-------- Data under study --------

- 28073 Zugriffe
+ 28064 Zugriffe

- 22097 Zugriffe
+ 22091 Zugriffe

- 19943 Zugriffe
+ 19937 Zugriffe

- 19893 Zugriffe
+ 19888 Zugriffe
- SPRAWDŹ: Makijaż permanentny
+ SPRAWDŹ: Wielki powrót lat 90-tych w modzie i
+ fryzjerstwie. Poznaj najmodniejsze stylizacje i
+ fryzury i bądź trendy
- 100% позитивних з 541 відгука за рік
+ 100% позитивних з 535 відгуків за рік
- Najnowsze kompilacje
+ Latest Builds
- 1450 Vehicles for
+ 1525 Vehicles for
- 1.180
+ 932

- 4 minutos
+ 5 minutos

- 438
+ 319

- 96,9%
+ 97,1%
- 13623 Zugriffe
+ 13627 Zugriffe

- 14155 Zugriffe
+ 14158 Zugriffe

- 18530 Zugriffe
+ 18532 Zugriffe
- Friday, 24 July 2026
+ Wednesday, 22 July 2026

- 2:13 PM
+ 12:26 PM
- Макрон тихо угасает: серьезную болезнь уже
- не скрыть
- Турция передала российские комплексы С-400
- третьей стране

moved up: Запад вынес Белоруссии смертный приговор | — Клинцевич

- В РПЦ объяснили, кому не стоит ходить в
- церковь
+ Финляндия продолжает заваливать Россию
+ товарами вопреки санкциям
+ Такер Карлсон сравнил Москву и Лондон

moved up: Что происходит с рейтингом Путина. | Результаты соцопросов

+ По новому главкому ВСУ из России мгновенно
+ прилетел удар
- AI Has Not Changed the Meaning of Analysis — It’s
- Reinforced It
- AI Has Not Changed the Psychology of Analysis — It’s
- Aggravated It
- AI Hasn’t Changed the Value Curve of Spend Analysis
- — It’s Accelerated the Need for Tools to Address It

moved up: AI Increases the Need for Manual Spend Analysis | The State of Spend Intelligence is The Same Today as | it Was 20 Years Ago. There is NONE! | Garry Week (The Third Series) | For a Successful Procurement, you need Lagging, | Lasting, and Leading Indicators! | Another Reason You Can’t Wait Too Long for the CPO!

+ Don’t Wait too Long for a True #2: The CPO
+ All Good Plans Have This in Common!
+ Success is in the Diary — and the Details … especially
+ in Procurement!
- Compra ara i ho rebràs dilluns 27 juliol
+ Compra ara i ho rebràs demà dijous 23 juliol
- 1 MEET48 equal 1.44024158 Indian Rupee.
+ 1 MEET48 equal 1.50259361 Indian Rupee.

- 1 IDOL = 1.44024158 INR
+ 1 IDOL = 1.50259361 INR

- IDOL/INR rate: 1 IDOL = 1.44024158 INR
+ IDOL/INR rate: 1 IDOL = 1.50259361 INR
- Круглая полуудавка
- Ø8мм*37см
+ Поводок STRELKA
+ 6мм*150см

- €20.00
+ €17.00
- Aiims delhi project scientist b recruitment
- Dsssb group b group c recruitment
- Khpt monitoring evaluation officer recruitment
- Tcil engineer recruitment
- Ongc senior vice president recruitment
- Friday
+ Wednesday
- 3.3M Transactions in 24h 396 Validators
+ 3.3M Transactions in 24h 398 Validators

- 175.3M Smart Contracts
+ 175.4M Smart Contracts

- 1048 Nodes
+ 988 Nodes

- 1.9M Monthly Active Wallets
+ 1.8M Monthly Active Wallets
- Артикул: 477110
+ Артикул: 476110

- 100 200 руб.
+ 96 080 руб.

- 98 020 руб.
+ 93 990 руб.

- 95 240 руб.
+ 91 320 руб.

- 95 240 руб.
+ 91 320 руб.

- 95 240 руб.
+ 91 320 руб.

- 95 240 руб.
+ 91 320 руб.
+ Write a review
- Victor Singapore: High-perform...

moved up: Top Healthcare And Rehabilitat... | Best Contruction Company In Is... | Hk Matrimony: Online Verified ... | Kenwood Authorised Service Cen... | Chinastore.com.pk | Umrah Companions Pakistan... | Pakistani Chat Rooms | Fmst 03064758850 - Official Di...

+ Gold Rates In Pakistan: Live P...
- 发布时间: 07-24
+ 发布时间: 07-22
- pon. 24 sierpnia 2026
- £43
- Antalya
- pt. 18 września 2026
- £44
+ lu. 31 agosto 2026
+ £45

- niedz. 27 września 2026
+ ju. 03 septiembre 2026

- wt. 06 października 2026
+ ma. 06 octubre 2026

--------

§ What you have to do
The first line of the entries above and every line after it, up to and including the line with "- Макрон тихо угасает: серьезную болезнь уже", should be set down exactly.

§ Task response
- 28073 Zugriffe
+ 28064 Zugriffe

- 22097 Zugriffe
+ 22091 Zugriffe

- 19943 Zugriffe
+ 19937 Zugriffe

- 19893 Zugriffe
+ 19888 Zugriffe
- SPRAWDŹ: Makijaż permanentny
+ SPRAWDŹ: Wielki powrót lat 90-tych w modzie i
+ fryzjerstwie. Poznaj najmodniejsze stylizacje i
+ fryzury i bądź trendy
- 100% позитивних з 541 відгука за рік
+ 100% позитивних з 535 відгуків за рік
- Najnowsze kompilacje
+ Latest Builds
- 1450 Vehicles for
+ 1525 Vehicles for
- 1.180
+ 932

- 4 minutos
+ 5 minutos

- 438
+ 319

- 96,9%
+ 97,1%
- 13623 Zugriffe
+ 13627 Zugriffe

- 14155 Zugriffe
+ 14158 Zugriffe

- 18530 Zugriffe
+ 18532 Zugriffe
- Friday, 24 July 2026
+ Wednesday, 22 July 2026

- 2:13 PM
+ 12:26 PM
- Макрон тихо угасает: серьезную болезнь уже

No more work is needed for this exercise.